En ce qui concerne les sept questions posées par Mme Yaremko-Jarvis, des suggestions visant à sensibiliser le public et à accroître l’intérêt général sont formulées. Le Comité d’orientation doit trouver des bénévoles, y compris des universitaires et des praticiens. Afin d’attirer des bénévoles, il serait nécessaire de leur assurer une reconnaissance suffisante, notamment dans le cas des universitaires. La discussion se termine par des commentaires sur l’importance de déterminer les obstacles pouvant freiner la mise en œuvre de la Stratégie.

AUTRES PROJETS

Uniform Transboundary Pollution Access Act (loi uniforme sur les droits de recours réciproques contre la pollution transfrontalière)

M. Close explique les raisons pour lesquelles le réexamen de ce projet de loi a été demandé. Le texte avait été élaboré au début des années 1980 en collaboration avec la NCCUSL. Étant donné qu’aucune autre communication n’a été reçue des parties quant à la révision de cette loi et que la NCCUSL n’a formulé aucune demande correspondante, il est décidé qu’aucune autre mesure ne devrait être prise à cet égard pour l’instant.

Uniform Pension Benefits Act (loi uniforme sur les prestations de retraite)

M. Close explique les raisons de la demande portant que la Conférence ajoute à son programme un projet de rédaction d’une loi uniforme sur les prestations de retraite. SherallynMiller, la surintendante des régimes de retraite de la Colombie-Britannique et la présidente du Comité de l’Association canadienne des organismes de contrôle des régimes de retraite (CAPSA) sur la législation uniforme en matière de régimes de retraite, se joint aux participants de la réunion.
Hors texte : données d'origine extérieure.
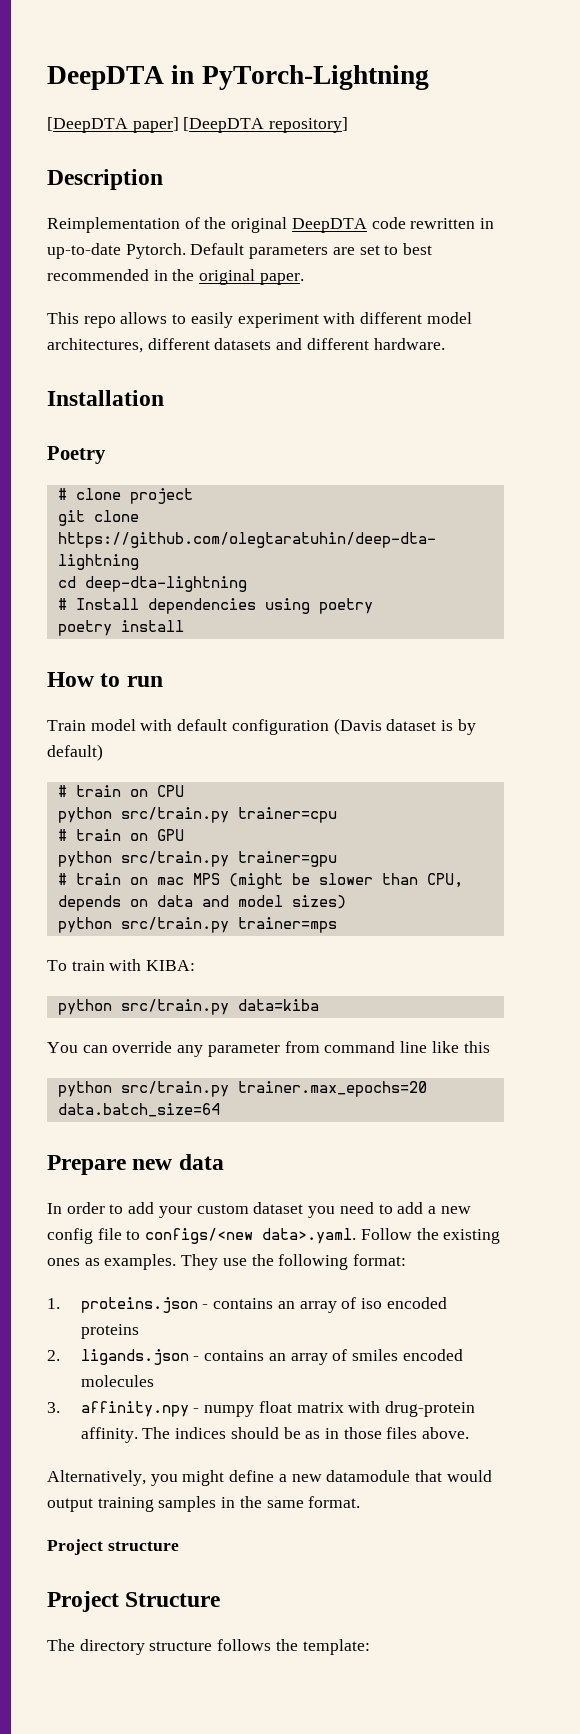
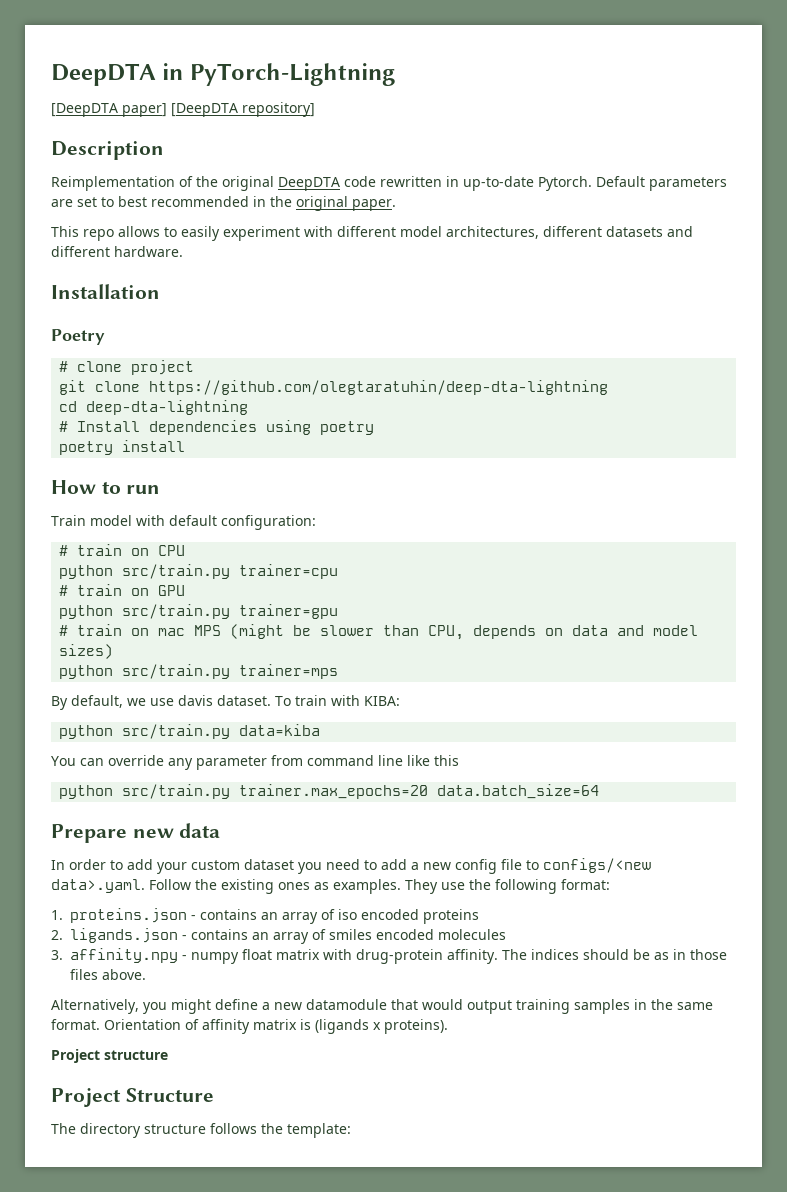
- Train model with default configuration (Davis dataset is by default)
+ Train model with default configuration:
+ By default, we use davis dataset.
+ Orientation of affinity matrix is (ligands x proteins).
Il est décidé de poursuivre les communications entre le Comité de la CAPSA et le Comité d’orientation afin d’établir les grandes lignes d’un nouveau projet à ce sujet une fois que la CAPSA aura terminé ses travaux concernant les principes de base d’un texte de loi uniforme.

Conventions de La Haye sur la protection des adultes et des enfants

Le Comité d’orientation mettra sur pied un groupe de travail qui préparera un projet de loi uniforme au sujet de la mise en œuvre des deux Conventions de La Haye portant sur la protection des adultes et des enfants.

Convention d’UNIDROIT sur les garanties internationales portant sur des matériels d’équipement mobiles

Le Comité d’orientation examinera un projet éventuel sur la mise en œuvre de la Convention d’UNIDROIT relative aux garanties internationales portant sur des matériels d’équipement mobiles.

RAPPORT DU COMITÉ DE MISE EN CANDIDATURE

La réunion de la Section civile se termine par la présentation du rapport du comité de mise en candidature. Suivant la recommandation du comité, Mme Susan Amrud, des commissaires de la Saskatchewan, est élue à l’unanimité présidente de la Section civile.